Or something very close.
I’d been toying with the idea of actually using the right hand tool box as a tool box instead of an air fiter housing. Two options are available. One is to rebuild the tea caddy-like filter box and the other is to fit a conical air filter directly to the carburettor. I opted for the latter.
I found an S&B conical filter that comes with an optional shroud which offers some protection from the rain and other evils. Having checked that it will fit the carb, I ordered the two parts and set about rebuilding the machine.
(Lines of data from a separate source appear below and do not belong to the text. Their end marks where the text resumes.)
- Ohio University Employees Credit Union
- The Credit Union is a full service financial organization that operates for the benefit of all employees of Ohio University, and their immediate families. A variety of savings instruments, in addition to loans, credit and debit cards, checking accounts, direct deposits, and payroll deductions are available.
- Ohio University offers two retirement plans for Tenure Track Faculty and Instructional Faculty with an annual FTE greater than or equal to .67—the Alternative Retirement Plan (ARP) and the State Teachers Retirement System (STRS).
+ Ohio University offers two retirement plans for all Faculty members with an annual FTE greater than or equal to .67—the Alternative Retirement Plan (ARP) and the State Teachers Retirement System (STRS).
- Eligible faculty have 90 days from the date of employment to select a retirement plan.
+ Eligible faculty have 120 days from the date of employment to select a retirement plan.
Actually, it wasn’t that simple.
If one changes the air intake from the restrictive system it was to the open free draw that it now is, one also has to re-jet the carburettor. If it draws more air, then it needs more fuel, otherwise it will run lean and destroy the piston.
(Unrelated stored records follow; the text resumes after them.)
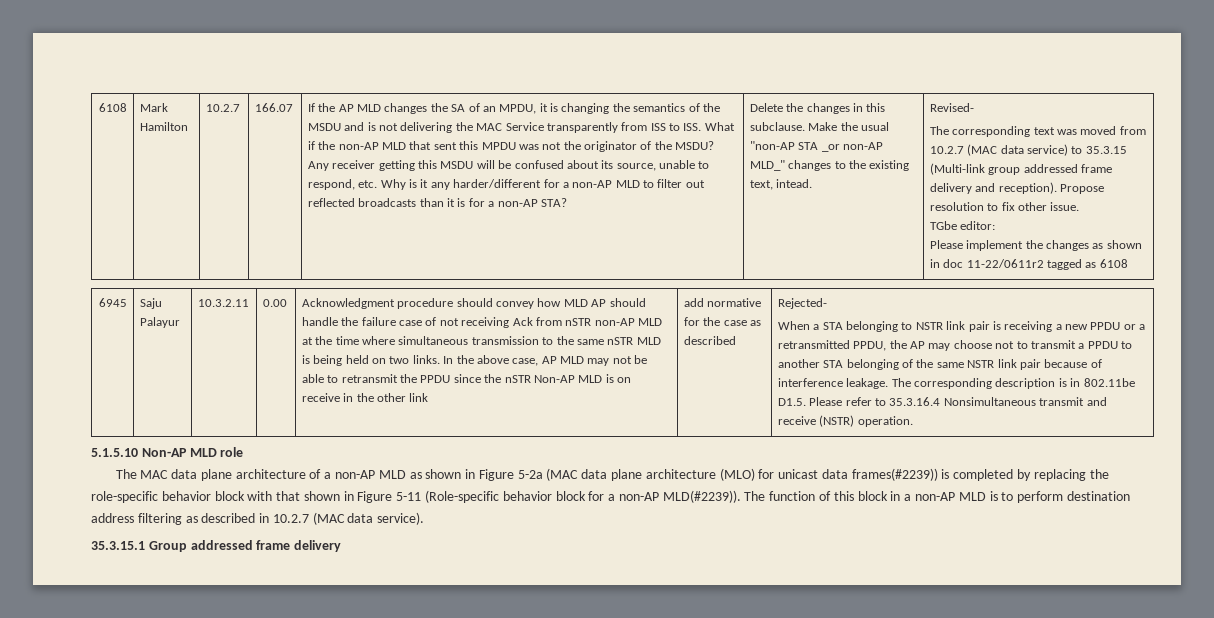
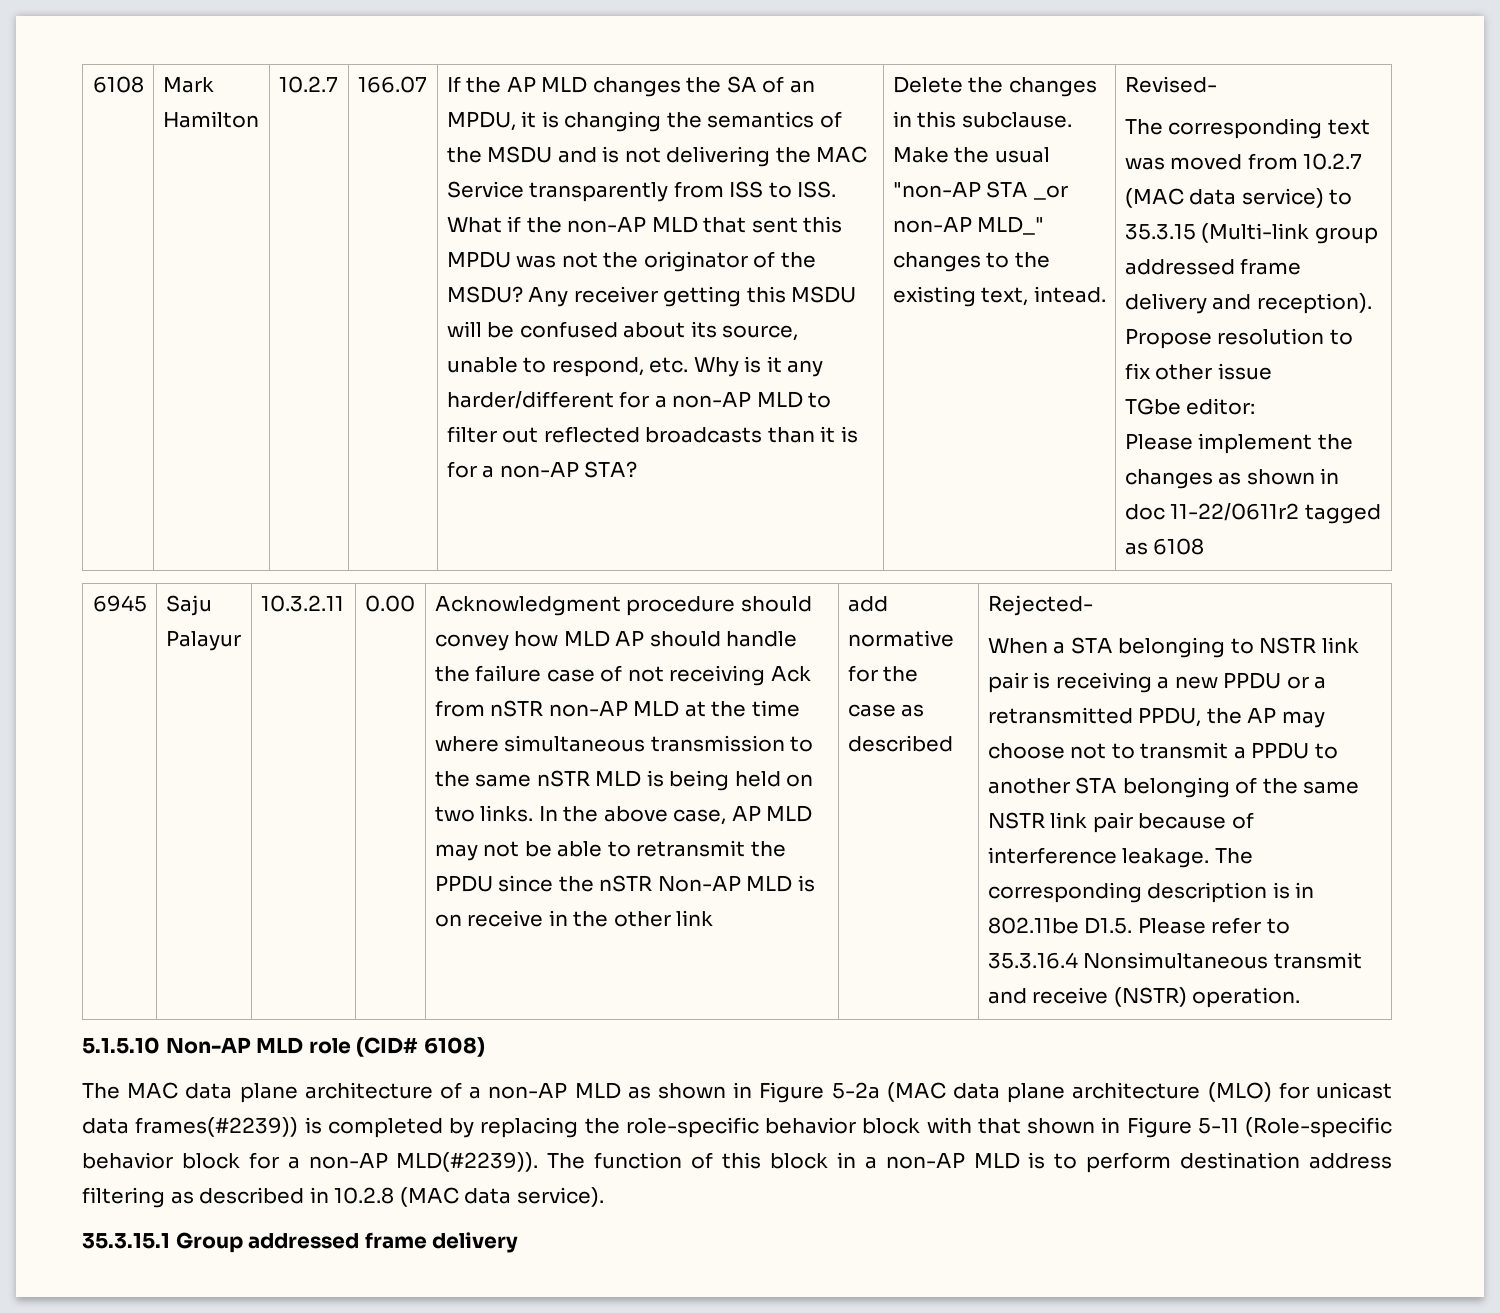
- Propose resolution to fix other issue.
+ Propose resolution to fix other issue
- 5.1.5.10 Non-AP MLD role
+ 5.1.5.10 Non-AP MLD role (CID# 6108)
- The function of this block in a non-AP MLD is to perform destination address filtering as described in 10.2.7 (MAC data service).
+ The function of this block in a non-AP MLD is to perform destination address filtering as described in 10.2.8 (MAC data service).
So I had to re-jet. I rang my suppliers of all things good and we agreed on a jetting that would solve this issue and parts were duly dispatched.
This meant I had to pore over technical notes as I’ve never stripped a carburettor before but after reading it all through a couple of times, I felt reasonably confident about tackling the job.
In fact, that bit of it all was easy. I removed the carburettor from the bike, re-jetted the carburettor, found and fixed a fault with the choke locking mechanism and fitted the filter and shroud, all in about thirty minutes. Not bad for a newbie, I thought. Proud of my achievements, I refitted the carburettor and attempted to start Thumper.
So, fuel on, ignition on, engine set to run, choke and kick. Three kicks and he was running. Yay! Success.
The subsequent road test went well too.
Only one problem niggled at me now. The carburettor is only supported by the rubber connector between it and the cylinder. It sort of dangles in the air and bobs about a bit. Actually, I could hear the carb knocking against something under the tank as it moved about. I decided I needed to support the filter side of the carb.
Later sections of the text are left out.